But there's a right way and a wrong way to do wellness, and companies that take the wrong path will be squandering this historical moment, he says.
What does the "wrong" approach look like?
"It's 'flavor-of-the-month' initiatives that aren't tied to anything and are quickly forgotten," says Loeppke. "You can't just sprinkle some generic wellness offerings across a workforce and expect to see results."
Wellness, done right, means having a sustained, year-round commitment to it, throughout every part of the organization. More than anything, says Loeppke, it means inculcating wellness into your organization's culture -- because culture can also be the Achilles heel of wellness programs.
"Culture eats policy for lunch every day, so it's not about your wellness policy, it's about whether your organization's people, from the leadership team to the front lines, are actually investing themselves in better health," he says.
Even incentives won't change a corporate culture that's resistant to the wellness message, says Dee W. Edington, director of the University of Michigan's Health Management Research Center in Ann Arbor, Mich.
"Even if the incentive does motivate an employee to change and then he or she goes back to the same [unhealthy] work environment, the chances of that change being sustained are minimal," he says.

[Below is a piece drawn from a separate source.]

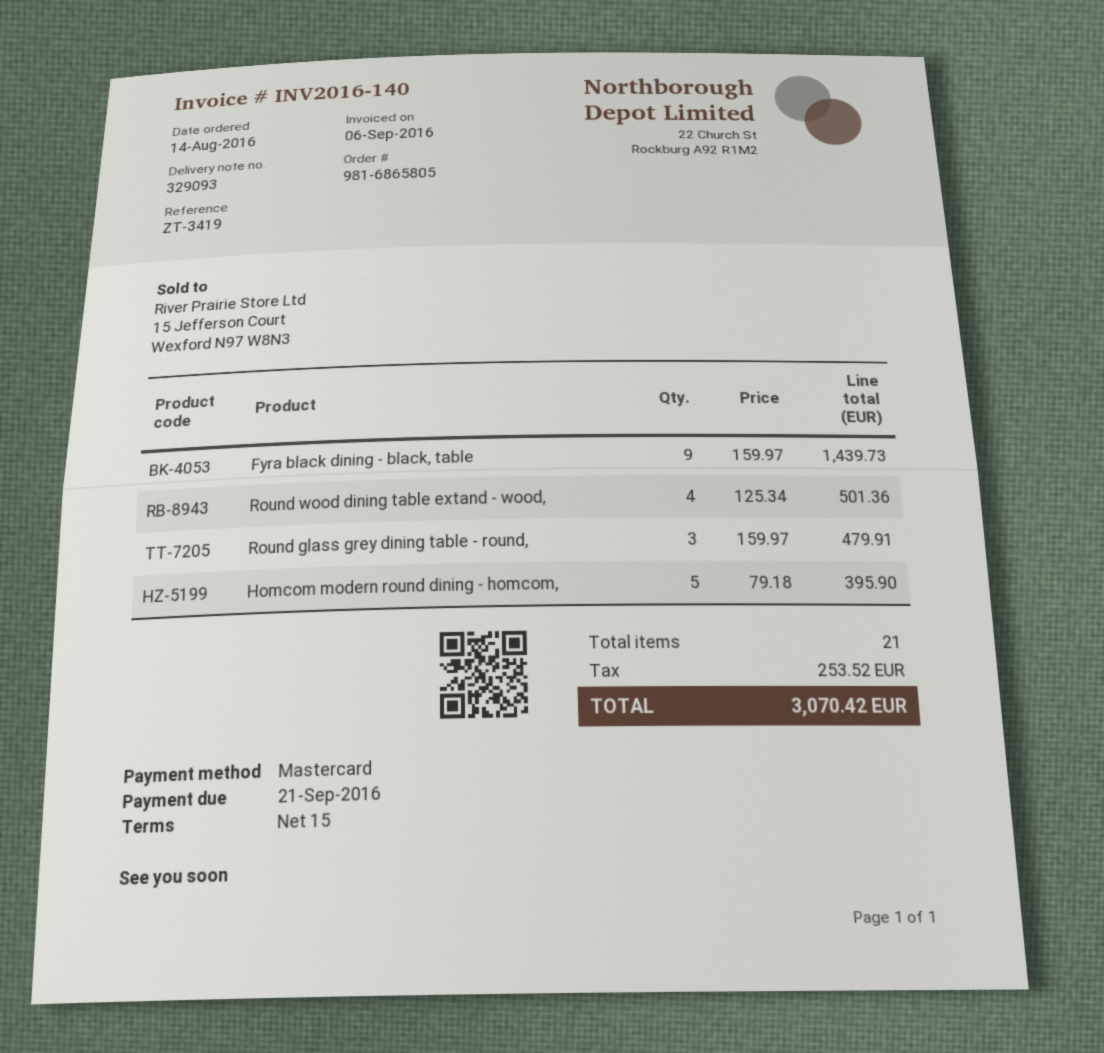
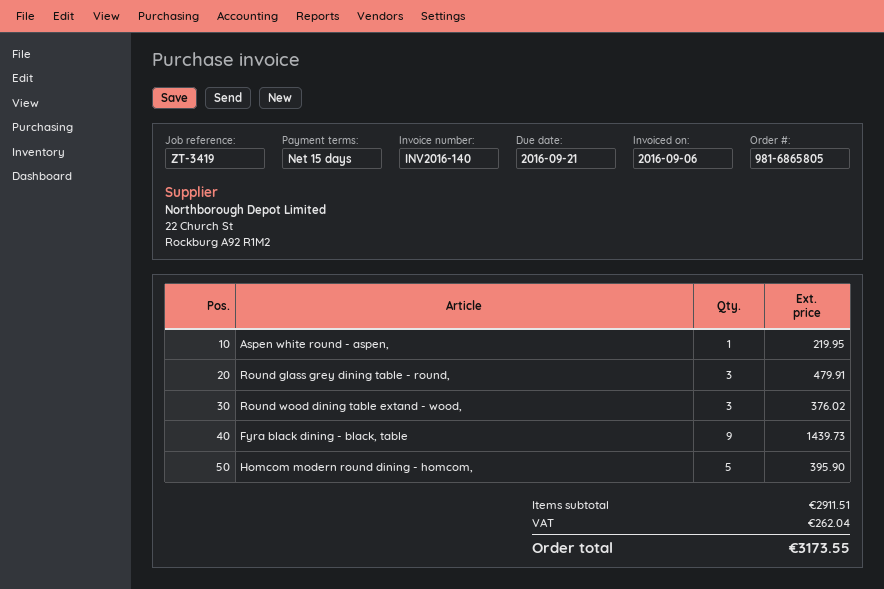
Round wood dining table extand - wood,: 4 for 501.36 -> 3 for 376.02
Aspen white round - aspen,: none -> 1 for 219.95
tax: 253.52 -> 262.04
total: 3070.42 -> 3173.55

This can be stymied even further when your corporate culture varies from location to location, as in between headquarters and field offices or among different demographics within the workforce, says Henry Albrecht, CEO and co-founder of Limeade, a Bellevue, Wash.-based provider of wellness software and services.
"I've visited headquarters offices where the culture is really tight, and field offices where it just isn't," he says.
Then there are retail firms with career staff at headquarters who may be much more receptive to wellness messages than the mostly younger, more transient workers at their store locations, he adds. Differences may also exist between what resonates for highly plugged-in white-collar workers and blue-collar workers who may have limited access to technology, he says.
What can bridge these gaps?
Albrecht is a big fan of contests between different company locations that are designed to spark engagement, in which employee groups challenge their counterparts to eat five servings of fruits and vegetables a day, for example, or walk the longest distances in a week. Admittedly, Limeade has a stake in this concept -- one of its offerings is a platform that helps clients manage these contests.
Yet, engagement -- whether it's generated by intra-office contests or targeted healthcare-premium reductions -- should be one of the key measures in judging whether or not wellness efforts are having some effect, says Loeppke.
"We cannot just reward people because they have normal blood pressure or weight -- you need to reward them for staying engaged," he says. If employees are thinking regularly about eating healthier or exercising more, wellness has a much greater chance of paying long-term dividends to your organization -- and long-term is where the focus needs to be, he adds.
"I just met with a big corporation, and they're talking in terms of a 10-year, serious business strategy around integrated health initiatives, with wellness being the centerpiece of it."
Having an integrated health initiative means that everyone -- health plans, care providers and employees and their dependents -- are fully committed to healthy lives and healthy outcomes, says Loeppke.
We ultimately decided to profile companies in six categories: Metrics, Public/Private Initiatives, Global Wellness, Social Networks, Communication and "Whole Person" -- that is, wellness programs that do an effective job of addressing the non-physical aspects of good health. In the following pages, you'll read about some companies we think are good examples of where one of our selected areas of innovation is working already.
We hope you'll glean some useful ideas here. After all, as Loeppke says: "Health ignites performance, and that impacts the bottom line."